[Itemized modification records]
>>>

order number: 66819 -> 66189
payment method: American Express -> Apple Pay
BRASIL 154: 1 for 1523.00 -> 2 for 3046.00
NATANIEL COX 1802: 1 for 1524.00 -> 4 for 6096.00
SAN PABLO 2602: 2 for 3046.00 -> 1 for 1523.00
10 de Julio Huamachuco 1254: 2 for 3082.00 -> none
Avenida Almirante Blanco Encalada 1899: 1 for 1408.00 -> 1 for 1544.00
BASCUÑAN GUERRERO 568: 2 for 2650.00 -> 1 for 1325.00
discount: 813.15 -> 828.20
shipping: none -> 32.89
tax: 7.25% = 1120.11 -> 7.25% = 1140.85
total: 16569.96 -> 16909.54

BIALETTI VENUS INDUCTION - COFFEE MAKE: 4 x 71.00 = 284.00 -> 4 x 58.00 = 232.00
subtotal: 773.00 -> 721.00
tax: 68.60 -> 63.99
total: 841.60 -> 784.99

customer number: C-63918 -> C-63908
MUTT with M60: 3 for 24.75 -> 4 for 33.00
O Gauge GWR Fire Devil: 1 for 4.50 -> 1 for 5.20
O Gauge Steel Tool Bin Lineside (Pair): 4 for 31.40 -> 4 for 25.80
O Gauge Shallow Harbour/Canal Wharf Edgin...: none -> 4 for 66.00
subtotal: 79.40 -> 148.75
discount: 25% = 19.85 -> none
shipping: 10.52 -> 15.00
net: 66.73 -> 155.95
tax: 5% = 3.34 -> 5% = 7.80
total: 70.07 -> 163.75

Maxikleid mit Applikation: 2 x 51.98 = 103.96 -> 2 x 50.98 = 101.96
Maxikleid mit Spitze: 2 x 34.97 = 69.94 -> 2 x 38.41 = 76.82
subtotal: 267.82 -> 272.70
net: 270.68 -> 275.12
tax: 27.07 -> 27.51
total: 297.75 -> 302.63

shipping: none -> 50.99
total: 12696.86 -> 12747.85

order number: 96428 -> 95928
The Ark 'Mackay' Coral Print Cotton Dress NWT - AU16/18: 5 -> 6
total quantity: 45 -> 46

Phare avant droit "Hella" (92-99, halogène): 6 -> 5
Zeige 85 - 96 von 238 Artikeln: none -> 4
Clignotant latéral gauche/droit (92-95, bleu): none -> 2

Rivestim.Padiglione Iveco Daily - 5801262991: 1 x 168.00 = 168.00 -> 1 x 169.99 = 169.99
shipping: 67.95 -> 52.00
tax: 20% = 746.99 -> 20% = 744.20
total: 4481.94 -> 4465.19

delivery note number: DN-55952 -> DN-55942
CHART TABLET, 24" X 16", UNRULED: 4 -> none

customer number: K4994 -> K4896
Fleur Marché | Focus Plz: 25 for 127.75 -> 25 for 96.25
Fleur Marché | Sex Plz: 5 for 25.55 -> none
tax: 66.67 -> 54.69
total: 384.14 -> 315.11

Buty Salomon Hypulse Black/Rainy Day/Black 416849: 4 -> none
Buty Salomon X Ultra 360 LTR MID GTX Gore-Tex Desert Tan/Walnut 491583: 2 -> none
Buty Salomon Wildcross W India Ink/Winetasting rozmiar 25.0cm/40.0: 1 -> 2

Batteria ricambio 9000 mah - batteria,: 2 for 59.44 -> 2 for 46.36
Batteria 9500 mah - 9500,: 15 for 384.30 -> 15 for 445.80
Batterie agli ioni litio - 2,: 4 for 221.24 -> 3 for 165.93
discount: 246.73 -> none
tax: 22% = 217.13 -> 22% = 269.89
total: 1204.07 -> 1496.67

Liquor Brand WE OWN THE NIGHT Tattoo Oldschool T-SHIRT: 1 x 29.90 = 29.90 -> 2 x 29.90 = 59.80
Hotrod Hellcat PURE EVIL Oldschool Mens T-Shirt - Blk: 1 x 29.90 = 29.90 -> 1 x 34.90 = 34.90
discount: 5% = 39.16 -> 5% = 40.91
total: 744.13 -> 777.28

<<<

- **Your instructions**
Nothing but the lines from the one containing "shipping: 10.52 -> 15.00" through the final line of the data above is to be reproduced, each exactly as written.

- **Result**
shipping: 10.52 -> 15.00
net: 66.73 -> 155.95
tax: 5% = 3.34 -> 5% = 7.80
total: 70.07 -> 163.75

Maxikleid mit Applikation: 2 x 51.98 = 103.96 -> 2 x 50.98 = 101.96
Maxikleid mit Spitze: 2 x 34.97 = 69.94 -> 2 x 38.41 = 76.82
subtotal: 267.82 -> 272.70
net: 270.68 -> 275.12
tax: 27.07 -> 27.51
total: 297.75 -> 302.63

shipping: none -> 50.99
total: 12696.86 -> 12747.85

order number: 96428 -> 95928
The Ark 'Mackay' Coral Print Cotton Dress NWT - AU16/18: 5 -> 6
total quantity: 45 -> 46

Phare avant droit "Hella" (92-99, halogène): 6 -> 5
Zeige 85 - 96 von 238 Artikeln: none -> 4
Clignotant latéral gauche/droit (92-95, bleu): none -> 2

Rivestim.Padiglione Iveco Daily - 5801262991: 1 x 168.00 = 168.00 -> 1 x 169.99 = 169.99
shipping: 67.95 -> 52.00
tax: 20% = 746.99 -> 20% = 744.20
total: 4481.94 -> 4465.19

delivery note number: DN-55952 -> DN-55942
CHART TABLET, 24" X 16", UNRULED: 4 -> none

customer number: K4994 -> K4896
Fleur Marché | Focus Plz: 25 for 127.75 -> 25 for 96.25
Fleur Marché | Sex Plz: 5 for 25.55 -> none
tax: 66.67 -> 54.69
total: 384.14 -> 315.11

Buty Salomon Hypulse Black/Rainy Day/Black 416849: 4 -> none
Buty Salomon X Ultra 360 LTR MID GTX Gore-Tex Desert Tan/Walnut 491583: 2 -> none
Buty Salomon Wildcross W India Ink/Winetasting rozmiar 25.0cm/40.0: 1 -> 2

Batteria ricambio 9000 mah - batteria,: 2 for 59.44 -> 2 for 46.36
Batteria 9500 mah - 9500,: 15 for 384.30 -> 15 for 445.80
Batterie agli ioni litio - 2,: 4 for 221.24 -> 3 for 165.93
discount: 246.73 -> none
tax: 22% = 217.13 -> 22% = 269.89
total: 1204.07 -> 1496.67

Liquor Brand WE OWN THE NIGHT Tattoo Oldschool T-SHIRT: 1 x 29.90 = 29.90 -> 2 x 29.90 = 59.80
Hotrod Hellcat PURE EVIL Oldschool Mens T-Shirt - Blk: 1 x 29.90 = 29.90 -> 1 x 34.90 = 34.90
discount: 5% = 39.16 -> 5% = 40.91
total: 744.13 -> 777.28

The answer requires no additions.